Get your funk face on, quick!--Rhino records has blessed Funkateers the world over with a newly released, epic boxed CD set entitled “What It Is! Funky Soul And Rare Grooves (1967-1977).” Rhino combed through a generation’s worth of dusty tapes and LPs from labels including Warner Bros., Atlantic, Reprise, Atco, and smaller outfits like Cotillion, Curtom, Alston, and Jonie.
And guess what they found? The history and evolution of funk, from the bopping, Stax-inspired grooviness of the early period all the way to the heavy-duty, bone-crushing jams of the mid and late 70s. The set includes 91 newly remastered tracks on four CDs--more than five straight hours of wah-wah pedals, platform shoes, polyester suits and Superfly hood ornaments. Daaaammn!
The songs are arranged chronologically, so you can hear the development of the music year-by-year. Some of the biggest names in American music are represented, most with rare or previously unreleased tracks, including little-known gems from Grant Green, Eddie Harris, Curtis Mayfield, Sly, the Bar-Kays, The Meters, Mongo Santamaria, Little Richard, Earth Wind and Fire, Fred Wesley and many others. There is an entirely re-mixed new version of Aretha Franklin’s “Rock Steady,” (which has recently been appearing on Chopteeth’s live setlist, incidentally).
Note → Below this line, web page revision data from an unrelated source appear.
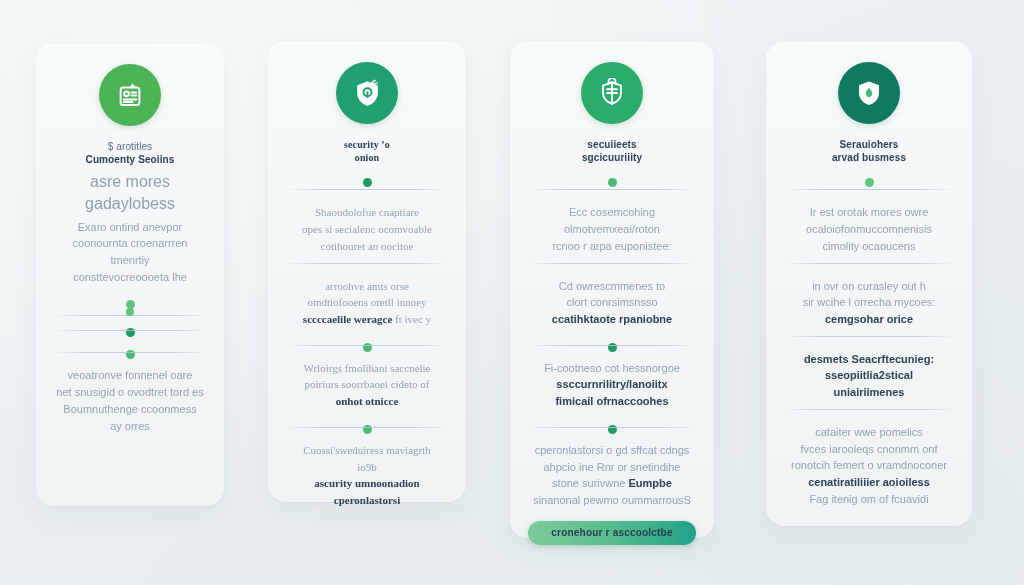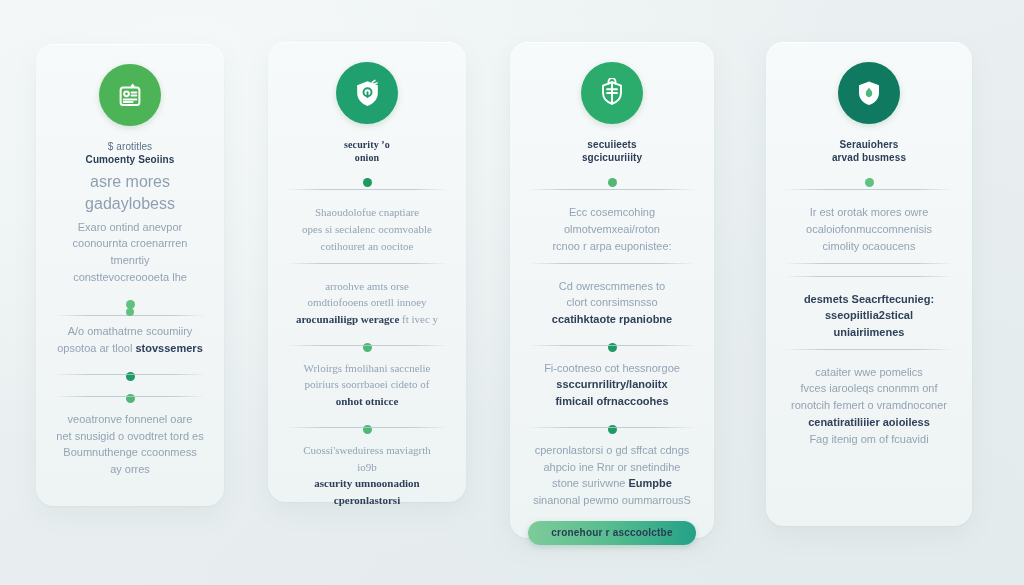--- a/index.html
+++ b/index.html
@@ -331,6 +331,11 @@
 
     <div class="rule"></div>
 
+    <div class="block">
+      <span>in ovr on curasley out h</span><br>
+      <span>sir wcihe l orrecha mycoes:</span><br>
+      <span class="b-strong">cemgsohar orice</span>
+    </div>
 
     <div class="rule"></div>
 

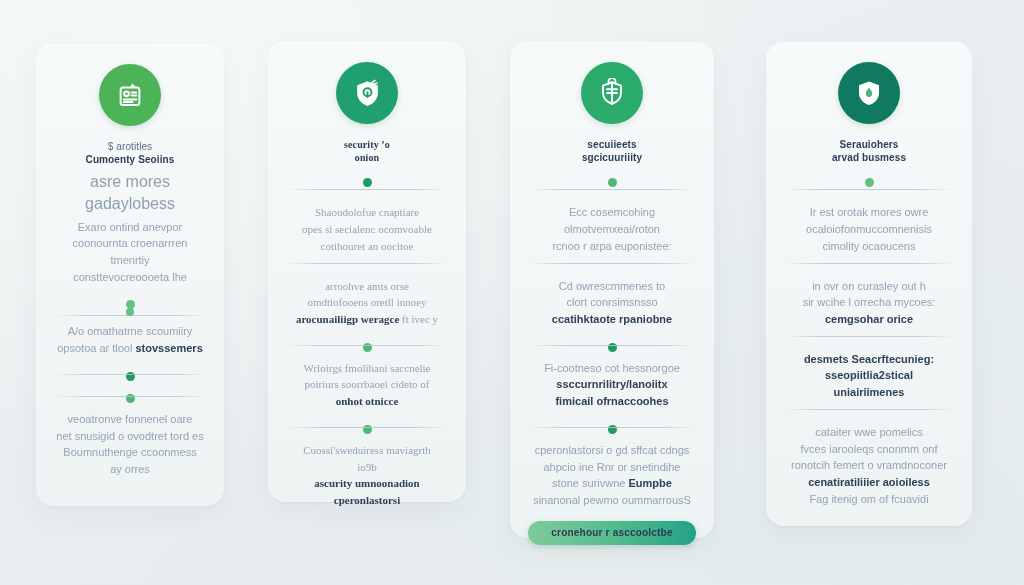--- a/index.html
+++ b/index.html
@@ -223,7 +223,7 @@
     <div class="block">
       <span>arroohve amts orse</span><br>
       <span>omdtiofooens oretll innoey</span><br>
-      <span class="b-strong">arocunailiigp weragce</span>
+      <span class="b-strong">sccccaelile weragce</span>
       <span>ft ivec y</span>
     </div>
 

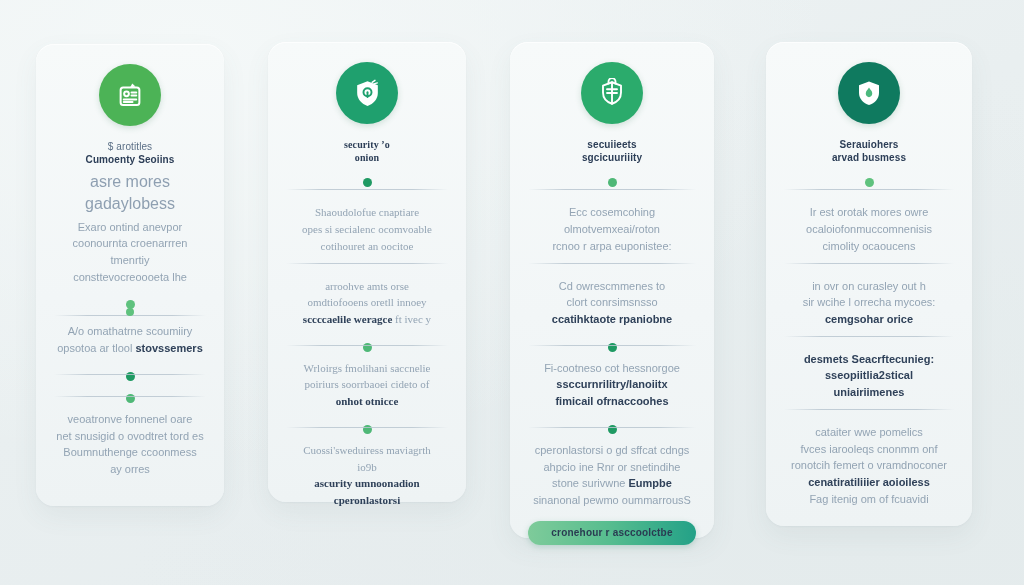--- a/index.html
+++ b/index.html
@@ -171,10 +171,6 @@
     <div class="rule"></div>
     <div class="dot sm" style="background:#5fc27e; margin-top:-18px;"></div>
 
-    <div class="block">
-      <span>A/o omathatrne scoumiiry</span><br>
-      <span>opsotoa ar tlool </span><span class="b-strong">stovssemers</span>
-    </div>
 
     <div class="dot" style="background:#1f9a63;"></div>
     <div class="rule" style="margin-top:-11px;"></div>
But connoisseurs of funk will especially appreciate the many singles that have otherwise slipped off the face of the Earth, including finds such as “Mr. Cool” by Rasputin’s Stash, “Wah-Wah Man” by Young-Holt Unlimited, “Won’t Nobody Listen” by Black Haze Express, “Mojo Hannah” by Tami Lynn, “Take It Off, Part 2” by Johnny Tolbert, “Sexy Coffee Pot” by Tony Alvon and the unforgettable “Pig Snoots, Part 1” by Natural Bridge Bunch. Where are these guys today, so we can give them a medal for their Dedication to The Funk?
Predictably, given the scope of this project, the CD set is drawing foaming-at-the-mouth reviews. For example, this bit of poetry from the Amazon.com comments page: “if you’re into funky American music from the 1970s, you’ll cream in your bell bottoms over this one.” Allmusic.com’s review was no less adulatory, although better written:
A righteous undertaking of great magnitude, What It Is! Funky Soul and Rare Grooves trawls through a decade-long stretch of the Warner-distributed archive…and pulls up 91 soul/funk truffles, almost all of which were left for dead shortly after release. While many of these cuts have been repurposed as vital ingredients of hip-hop tracks, which has in turn fostered a voracious collector's market (it would cost a fortune to collect these songs in their original formats of release), the box is a leagues-deep trawl through an otherwise forgotten past... The chicken-scratch guitars, wild Hammond B-3 runs, group chants, and blaring horn punches are served by the dozens, but the box also illustrates an evolution that took place through the '70s…The themed playlists and imaginary compilations hiding within this compact box are innumerable, bound to take the average overthinking funk freak to new levels of nerd-dom…The accompanying booklet could be sold separately, as it contains scads of seldom-seen photos and scholarly track-by-track notes. Rhino also deserves applause for resisting the urge to house these discs in a massive synthetic afro or an oversized wah-wah pedal. You can snugly tuck this thing between your arm and chest and sense its power run through your whole body.You’ll have the opportunity to demonstrate your commitment to The Funk by plunking down $60 for the boxed set, although I’ve been enjoying it through Rhapsody’s music subscription service—it’s presumably available from other subscription services as well, and Amazon offers 30 second samples of all the tunes. This set is a wonderful contribution to the history of music, one that regular readers of the Afrofunk Forum will definitely appreciate.